By David Corea, Raunaq Paul and Ken Swearengen

As artificial intelligence and machine learning technologies continue to boom, the search for proficient data scientists has become increasingly difficult as you try to evaluate – or even locate – the ideal candidate.

This translates to a potential increase in the time and financial resources expended in recruiting for these roles. To avoid squandering both time and money, it is critical to ensure that you’re selecting the right data scientist for your organization. Repeating the hiring process multiple times is undeniably an unwise utilization of both time and resources.

Therefore, if you’re intent on hiring the best data scientist for your team, a thoughtful evaluation of the appropriate data science competencies is essential.

Most importantly, it’s vital to scrutinize both their statistical analysis capabilities and their expertise in data management and machine learning as those skills pertain to your team’s needs. Depending on your hiring criteria, this might entail an assessment of specialized competencies such as proficiency in Python or R, or more general skills like data visualization and predictive modeling.

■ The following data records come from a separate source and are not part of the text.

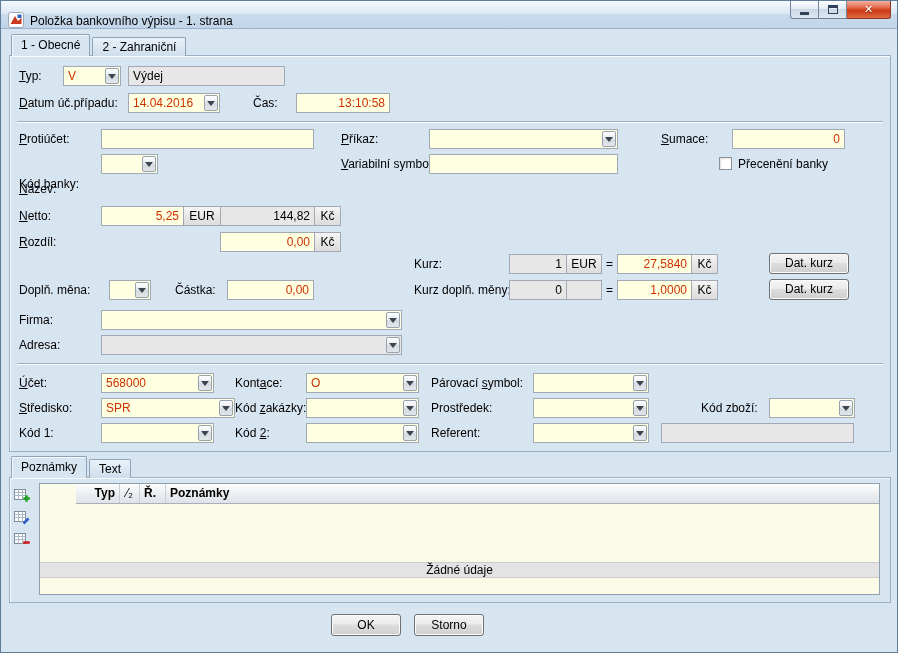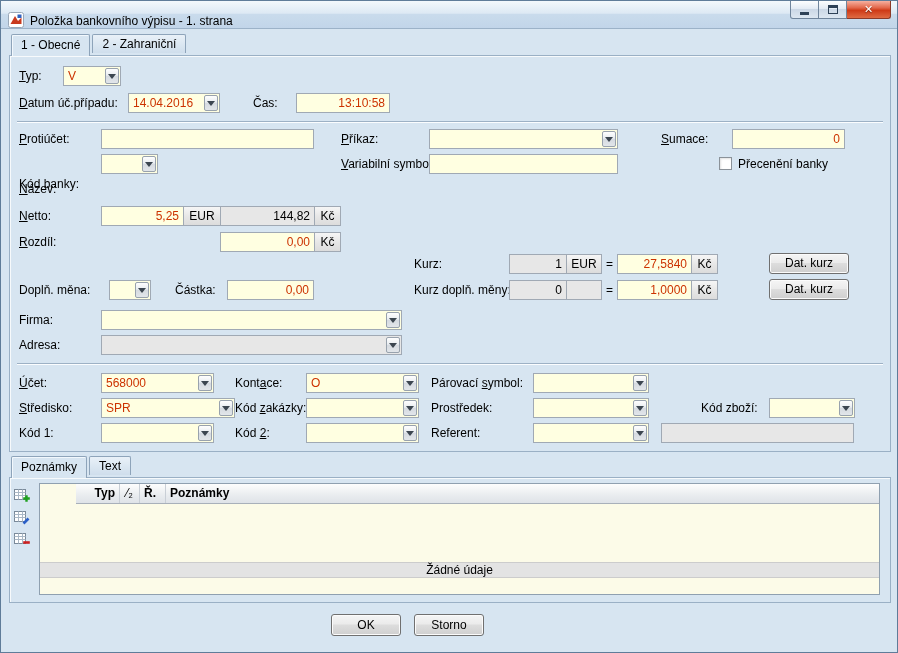--- a/index.html
+++ b/index.html
@@ -17,21 +17,21 @@
     background:linear-gradient(#fdfeff, #e3ebf4 45%, #ccd8e6 50%, #dde7f1); cursor:default; }
   .wbtn.min { width:29px; border-radius:0 0 0 3px; }
   .wbtn.max { width:28px; border-left:none; }
   .wbtn.close { width:44px; border-left:none; border-radius:0 0 3px 0; border-color:#8c3a28;
     background:linear-gradient(#f6b0a0, #e2674a 40%, #ce3a17 55%, #df6a42); }
   .glyph-min { display:block; width:9px; height:3px; background:#2e4156; position:relative; top:4px; }
   .glyph-max { display:block; width:10px; height:9px; border:1px solid #2e4156; border-top:3px solid #2e4156; }
   .glyph-close { color:#fff; font-size:11px; font-weight:bold; text-shadow:0 1px 1px rgba(0,0,0,.45); }
 
   
-  .tabstrip { position:absolute; display:flex; align-items:flex-start; z-index:3; }
+  .tabstrip { position:absolute; display:flex; align-items:flex-end; z-index:3; }
   .tab { height:19px; line-height:18px; padding:0 9px; margin-right:2px; white-space:nowrap;
     background:linear-gradient(#e9f1f8, #cfdeec); border:1px solid #8ea4ba; border-bottom:none; border-radius:2px 2px 0 0; z-index:1; }
   .tab.active { height:22px; line-height:21px; background:#d7e5f1; z-index:4; box-shadow:inset 1px 1px 0 #f2f8fd; }
 
   
   .panel { position:absolute; background:#d7e5f1; border:1px solid #9ab0c5; box-shadow:inset 1px 1px 0 rgba(255,255,255,.8); z-index:2; }
 
   .lbl { position:absolute; line-height:20px; white-space:nowrap; z-index:5; }
   .divider { position:absolute; height:2px; border-top:1px solid #9db1c5; border-bottom:1px solid #fbfdff; z-index:5; }
 
@@ -94,20 +94,21 @@
     <div class="tab">2 - Zahraniční</div>
   </div>
 
   <div class="panel" style="left:8px; top:54px; width:882px; height:397px;"></div>
 
   <span class="lbl" style="left:18px; top:65px;"><u>T</u>yp:</span>
   <div class="combo" style="left:62px; top:65px; width:58px;">
     <span class="val red">V</span>
     <span class="cbtn"></span>
   </div>
+  <div class="fld ro" style="left:127px; top:65px; width:157px;">Výdej</div>
 
   <span class="lbl" style="left:18px; top:92px;"><u>D</u>atum úč.případu:</span>
   <div class="combo" style="left:127px; top:92px; width:92px;">
     <span class="val red">14.04.2016</span>
     <span class="cbtn"></span>
   </div>
   <span class="lbl" style="left:252px; top:92px;">Čas:</span>
   <div class="fld num red" style="left:295px; top:92px; width:94px;">13:10:58</div>
 
   <div class="divider" style="left:16px; top:120px; width:866px;"></div>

Equally important – given your company’s data architecture, databases, and cloud storage – is a deep understanding of big data technologies, data mining techniques, and knowledge of data privacy and ethics.

One of the superior methods to gauge these crucial skills in prospective employees is through the initiation of collaborative data projects or case studies within a realistic environment. That means devising insightful technical interview questions is a crucial aspect of the interview procedure, warranting particular focus.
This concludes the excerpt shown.